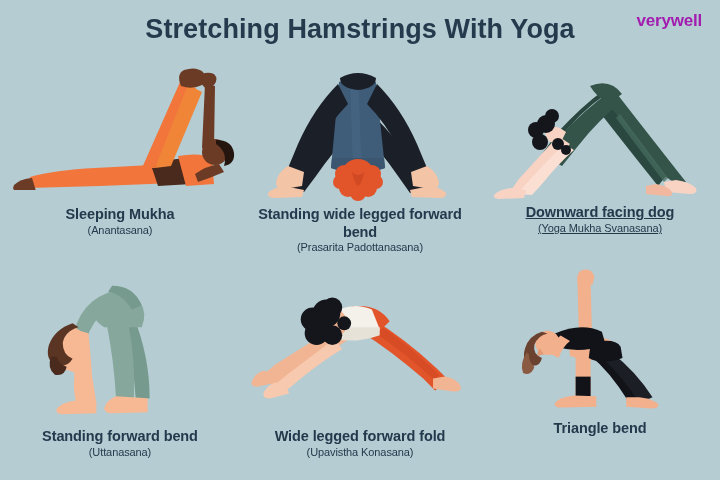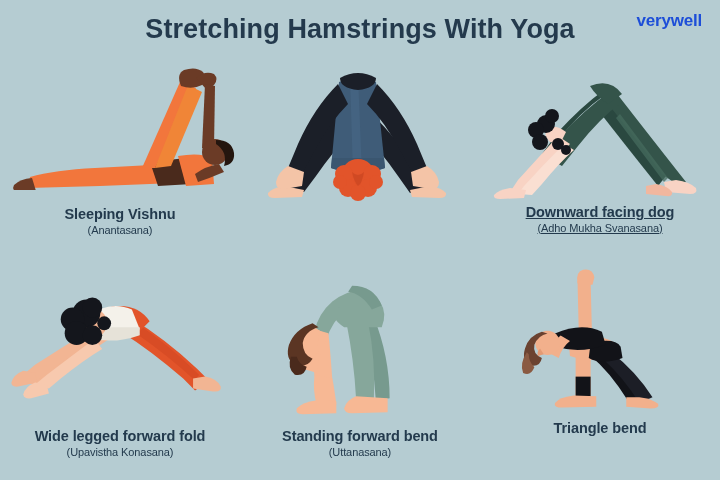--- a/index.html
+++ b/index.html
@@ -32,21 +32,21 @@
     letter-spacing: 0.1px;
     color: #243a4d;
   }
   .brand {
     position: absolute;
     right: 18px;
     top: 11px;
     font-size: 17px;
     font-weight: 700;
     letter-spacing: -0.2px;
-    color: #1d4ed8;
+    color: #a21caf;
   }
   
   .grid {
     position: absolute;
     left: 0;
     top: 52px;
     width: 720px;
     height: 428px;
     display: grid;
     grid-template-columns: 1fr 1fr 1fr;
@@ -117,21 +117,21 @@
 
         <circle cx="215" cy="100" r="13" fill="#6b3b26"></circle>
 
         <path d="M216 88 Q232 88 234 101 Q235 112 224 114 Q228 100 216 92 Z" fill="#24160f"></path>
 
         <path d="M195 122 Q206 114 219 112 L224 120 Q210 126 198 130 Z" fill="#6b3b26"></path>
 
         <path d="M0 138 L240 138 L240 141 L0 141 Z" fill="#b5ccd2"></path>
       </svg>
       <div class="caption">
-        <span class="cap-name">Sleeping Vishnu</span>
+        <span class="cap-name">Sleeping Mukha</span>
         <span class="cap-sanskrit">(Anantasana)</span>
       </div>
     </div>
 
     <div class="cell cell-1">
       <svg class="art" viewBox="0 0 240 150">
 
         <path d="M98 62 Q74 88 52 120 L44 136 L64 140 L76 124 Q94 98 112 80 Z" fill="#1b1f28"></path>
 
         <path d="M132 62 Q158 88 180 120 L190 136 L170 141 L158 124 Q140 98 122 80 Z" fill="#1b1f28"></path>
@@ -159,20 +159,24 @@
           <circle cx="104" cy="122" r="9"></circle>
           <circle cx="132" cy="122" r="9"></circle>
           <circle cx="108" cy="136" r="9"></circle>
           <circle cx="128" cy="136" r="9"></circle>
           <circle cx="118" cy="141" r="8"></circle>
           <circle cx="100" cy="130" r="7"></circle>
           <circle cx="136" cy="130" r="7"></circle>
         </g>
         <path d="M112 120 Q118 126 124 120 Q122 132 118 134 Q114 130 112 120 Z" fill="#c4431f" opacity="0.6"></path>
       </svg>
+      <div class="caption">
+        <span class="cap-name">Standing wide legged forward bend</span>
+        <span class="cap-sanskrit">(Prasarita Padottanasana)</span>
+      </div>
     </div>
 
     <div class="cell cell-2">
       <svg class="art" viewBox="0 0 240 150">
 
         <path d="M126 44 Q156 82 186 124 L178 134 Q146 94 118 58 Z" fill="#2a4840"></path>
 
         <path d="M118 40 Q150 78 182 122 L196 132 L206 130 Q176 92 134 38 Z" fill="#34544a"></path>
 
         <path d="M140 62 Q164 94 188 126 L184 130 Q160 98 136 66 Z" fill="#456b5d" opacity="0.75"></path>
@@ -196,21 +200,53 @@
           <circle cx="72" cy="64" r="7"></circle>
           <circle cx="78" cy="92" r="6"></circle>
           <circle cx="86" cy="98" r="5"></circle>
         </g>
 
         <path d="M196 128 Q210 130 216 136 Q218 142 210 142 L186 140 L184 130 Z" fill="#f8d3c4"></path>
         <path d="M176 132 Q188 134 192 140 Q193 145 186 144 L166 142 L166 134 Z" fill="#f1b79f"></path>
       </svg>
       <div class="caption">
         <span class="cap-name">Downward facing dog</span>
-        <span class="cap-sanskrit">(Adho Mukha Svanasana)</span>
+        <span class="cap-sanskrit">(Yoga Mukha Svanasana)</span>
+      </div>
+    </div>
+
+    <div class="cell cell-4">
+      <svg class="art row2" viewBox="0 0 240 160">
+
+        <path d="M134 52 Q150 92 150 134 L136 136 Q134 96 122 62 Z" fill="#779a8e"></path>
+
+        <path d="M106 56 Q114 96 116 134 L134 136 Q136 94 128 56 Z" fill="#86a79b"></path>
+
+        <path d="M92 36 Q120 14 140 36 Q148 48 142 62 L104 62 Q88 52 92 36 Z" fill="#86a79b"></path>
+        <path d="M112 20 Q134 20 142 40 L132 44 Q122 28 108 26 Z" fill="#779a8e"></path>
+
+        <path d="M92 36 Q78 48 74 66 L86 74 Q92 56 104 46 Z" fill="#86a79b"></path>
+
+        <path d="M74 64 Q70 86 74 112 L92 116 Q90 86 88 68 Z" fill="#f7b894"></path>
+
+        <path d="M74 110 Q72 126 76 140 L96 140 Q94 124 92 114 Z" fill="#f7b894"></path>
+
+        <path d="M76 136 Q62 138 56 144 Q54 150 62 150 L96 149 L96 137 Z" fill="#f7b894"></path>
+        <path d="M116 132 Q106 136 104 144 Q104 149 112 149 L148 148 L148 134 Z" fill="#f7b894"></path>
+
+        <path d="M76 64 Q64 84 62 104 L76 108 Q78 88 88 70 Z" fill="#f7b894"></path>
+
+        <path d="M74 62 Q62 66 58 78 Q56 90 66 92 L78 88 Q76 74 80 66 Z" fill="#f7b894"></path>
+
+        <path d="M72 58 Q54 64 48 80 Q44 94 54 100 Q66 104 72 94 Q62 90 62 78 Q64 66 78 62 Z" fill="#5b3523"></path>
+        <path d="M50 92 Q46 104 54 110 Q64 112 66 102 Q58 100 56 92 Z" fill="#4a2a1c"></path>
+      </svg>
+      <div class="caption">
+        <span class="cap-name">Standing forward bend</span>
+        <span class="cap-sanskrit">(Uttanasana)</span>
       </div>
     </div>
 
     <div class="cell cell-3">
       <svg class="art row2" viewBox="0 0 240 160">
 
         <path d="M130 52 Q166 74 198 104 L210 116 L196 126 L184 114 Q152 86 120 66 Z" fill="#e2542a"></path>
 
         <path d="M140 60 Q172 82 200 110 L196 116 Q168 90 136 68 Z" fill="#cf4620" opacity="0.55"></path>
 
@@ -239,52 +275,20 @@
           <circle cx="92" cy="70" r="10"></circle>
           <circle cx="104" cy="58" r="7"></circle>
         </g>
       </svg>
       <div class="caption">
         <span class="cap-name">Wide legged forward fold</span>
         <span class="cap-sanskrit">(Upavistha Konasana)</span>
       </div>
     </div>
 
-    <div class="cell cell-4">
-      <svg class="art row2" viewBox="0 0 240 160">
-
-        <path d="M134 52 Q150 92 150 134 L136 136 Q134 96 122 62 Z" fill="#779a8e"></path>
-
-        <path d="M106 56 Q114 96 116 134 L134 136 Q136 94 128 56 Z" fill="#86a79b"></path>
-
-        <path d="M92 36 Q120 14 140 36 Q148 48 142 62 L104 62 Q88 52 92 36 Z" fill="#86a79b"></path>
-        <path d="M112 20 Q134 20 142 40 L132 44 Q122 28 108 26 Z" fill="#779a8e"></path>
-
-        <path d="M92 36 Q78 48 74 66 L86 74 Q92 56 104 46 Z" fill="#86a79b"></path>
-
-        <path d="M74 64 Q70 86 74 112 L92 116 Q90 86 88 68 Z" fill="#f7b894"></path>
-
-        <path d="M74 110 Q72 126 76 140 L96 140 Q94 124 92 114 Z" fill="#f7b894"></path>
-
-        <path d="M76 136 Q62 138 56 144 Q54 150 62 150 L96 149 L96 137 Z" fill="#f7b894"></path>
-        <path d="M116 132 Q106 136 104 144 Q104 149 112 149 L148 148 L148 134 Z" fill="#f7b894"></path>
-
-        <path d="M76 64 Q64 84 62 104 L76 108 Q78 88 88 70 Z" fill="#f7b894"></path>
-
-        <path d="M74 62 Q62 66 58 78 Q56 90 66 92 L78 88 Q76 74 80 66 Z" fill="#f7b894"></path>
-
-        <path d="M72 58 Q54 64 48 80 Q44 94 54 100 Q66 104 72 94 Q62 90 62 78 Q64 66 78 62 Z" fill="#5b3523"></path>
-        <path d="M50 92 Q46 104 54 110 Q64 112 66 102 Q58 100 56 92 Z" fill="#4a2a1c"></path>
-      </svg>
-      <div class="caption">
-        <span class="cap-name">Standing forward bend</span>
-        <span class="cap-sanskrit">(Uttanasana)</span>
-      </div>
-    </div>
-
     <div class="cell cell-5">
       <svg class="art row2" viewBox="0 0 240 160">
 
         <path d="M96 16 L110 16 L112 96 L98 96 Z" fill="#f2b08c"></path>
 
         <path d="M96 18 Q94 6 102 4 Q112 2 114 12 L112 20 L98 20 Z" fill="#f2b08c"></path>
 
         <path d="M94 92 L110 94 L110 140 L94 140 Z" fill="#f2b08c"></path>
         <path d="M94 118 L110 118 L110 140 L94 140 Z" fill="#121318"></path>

--

| What you need to do |
For every line above that includes the string "name", copy the line.

| Solution below |
-        <span class="cap-name">Sleeping Vishnu</span>
+        <span class="cap-name">Sleeping Mukha</span>
+        <span class="cap-name">Standing wide legged forward bend</span>
         <span class="cap-name">Downward facing dog</span>
+        <span class="cap-name">Standing forward bend</span>
         <span class="cap-name">Wide legged forward fold</span>
-        <span class="cap-name">Standing forward bend</span>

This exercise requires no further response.